Bonville Inheritance

Cecily Bonville was born on or about 30 June 1460 at Shute Manor in Shute near Axminster, Devon, England. She was the only child and heiress of William Bonville, 6th Baron Harington of Aldingham and Lady Katherine Neville, a younger sister of military commander Richard Neville, 16th Earl of Warwick known to history as "Warwick the Kingmaker". Her family had acquired the barony of Harington through the marriage of her paternal grandfather, William Bonville, to Elizabeth, daughter and heiress of William Harington, 5th Baron Harington of Aldingham.
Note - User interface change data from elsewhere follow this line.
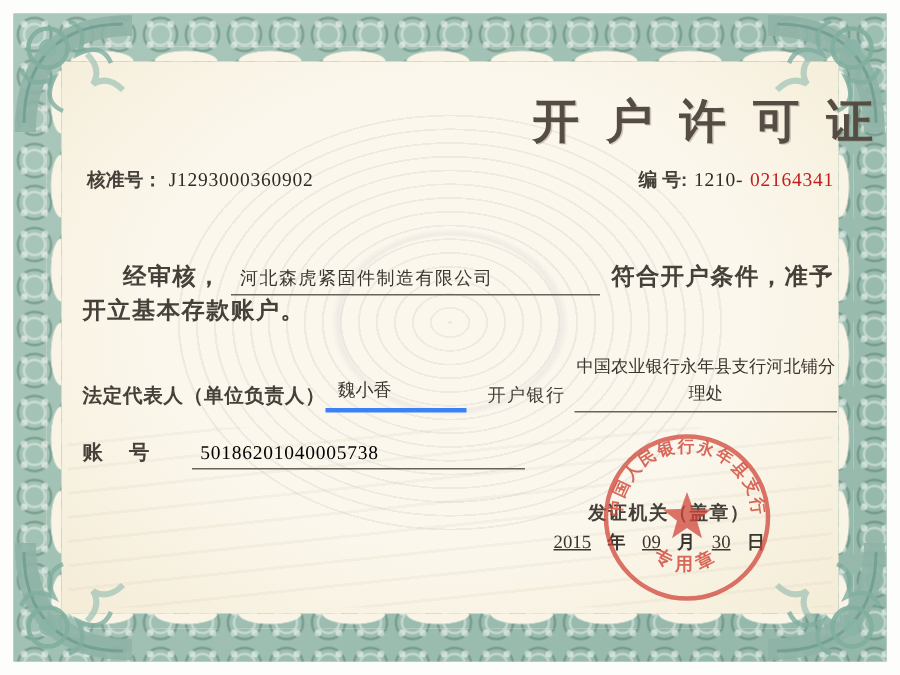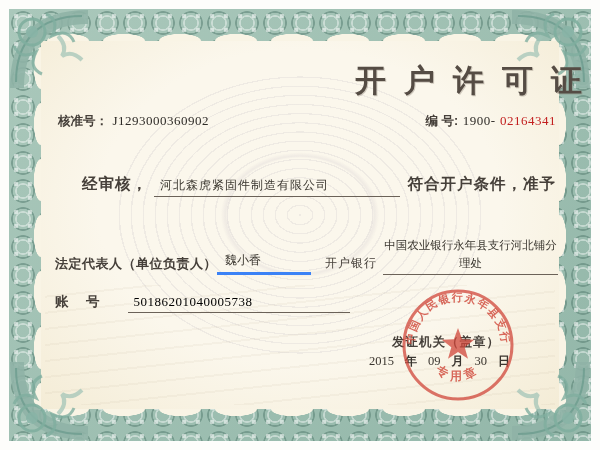--- a/index.html
+++ b/index.html
@@ -160,7 +160,7 @@
     </span>
     <span class="serial">
       <span class="lbl">编 号:</span>
-      <span class="num-val">1900-</span>
+      <span class="num-val">1210-</span>
       <span class="num-val red">02164341</span>
     </span>
   </div>

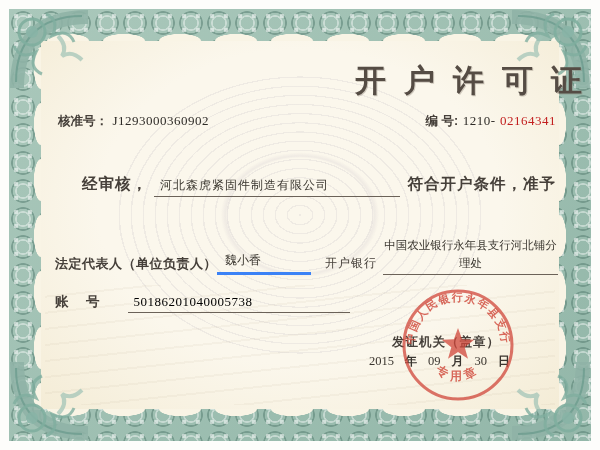--- a/index.html
+++ b/index.html
@@ -171,6 +171,7 @@
     <span class="big">符合开户条件，准予</span>
   </div>
 
+  <div class="line-open big">开立基本存款账户。</div>
 
   <div class="line-rep">
     <span class="rep-lbl">法定代表人（单位负责人）</span>

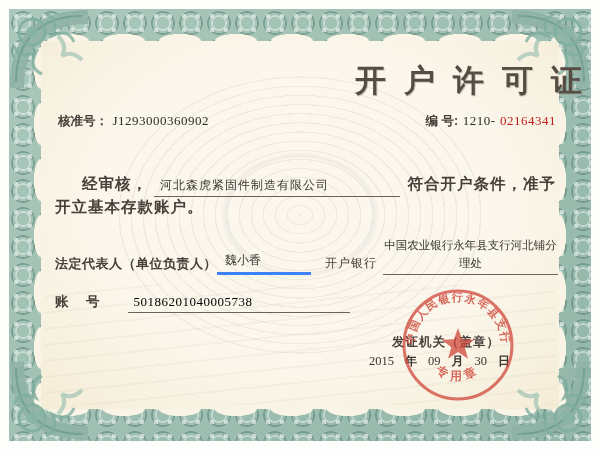--- a/index.html
+++ b/index.html
@@ -86,7 +86,7 @@
   .u-acct{flex:1;margin-left:10px;border-bottom:1px solid #6b6258;font-family:"Liberation Serif","DejaVu Serif",serif;font-size:13px;color:#000000;padding:0 0 2px 6px;letter-spacing:0.5px;}
   .issuer-lbl{position:absolute;left:392px;top:334px;font-size:12.5px;font-weight:bold;color:#46403a;letter-spacing:1px;}
   .date-row{position:absolute;left:364px;top:353px;display:flex;align-items:baseline;font-size:12px;color:#3a352f;}
-  .date-row .n{font-family:"Liberation Serif","DejaVu Serif",serif;font-size:12.5px;margin:0 5px;}
+  .date-row .n{font-family:"Liberation Serif","DejaVu Serif",serif;font-size:12.5px;margin:0 5px;text-decoration:underline;}
   .date-row .c{font-weight:bold;margin:0 6px;}
   
   .seal{position:absolute;left:392px;top:279px;width:132px;height:132px;z-index:6;pointer-events:none;opacity:0.88;}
When Cecily was just six months old, both her father, Lord Harington, and grandfather, William Bonville, were executed following the disastrous Battle of Wakefield on 30 December 1460. The Bonvilles, having fought with the Yorkist contingent, were shown no mercy from the victorious troops of the Queen of England, Margaret of Anjou (consort of Henry VI), who headed the Lancastrian faction, and were thus swiftly decapitated on the battlefield. Cecily's maternal grandfather, Richard Neville, 5th Earl of Salisbury was also executed after the battle which had been commanded on the Lancastrian side by Henry Beaufort, 3rd Duke of Somerset, while Richard, 3rd Duke of York, had led the Yorkists and was consequently slain in the fighting. Queen Margaret was in Scotland at the time raising support for her cause, so had not been present at Wakefield. The deaths of her father and grandfather made Cecily heir apparent to her great-grandfather, William Bonville, 1st Baron Bonville, thus being one of few female heirs apparent in English history.

In less than two months, the Yorkists suffered another major defeat at the Second Battle of St Albans on 17 February 1461, and the Lancastrian army's commander Margaret of Anjou, in an act of vengeance, personally ordered the execution of Cecily's great-grandfather, Baron Bonville the next day. These executions left Cecily Bonville, the wealthiest heiress in England, having inherited numerous estates in the West Country, as well as manors in Lancashire, Lincolnshire, Yorkshire, and Cumberland. She succeeded to the title of suo jure 7th Baroness Harington of Aldingham, on 30 December 1460, and the suo jure title of 2nd Baroness Bonville, on 18 February 1461.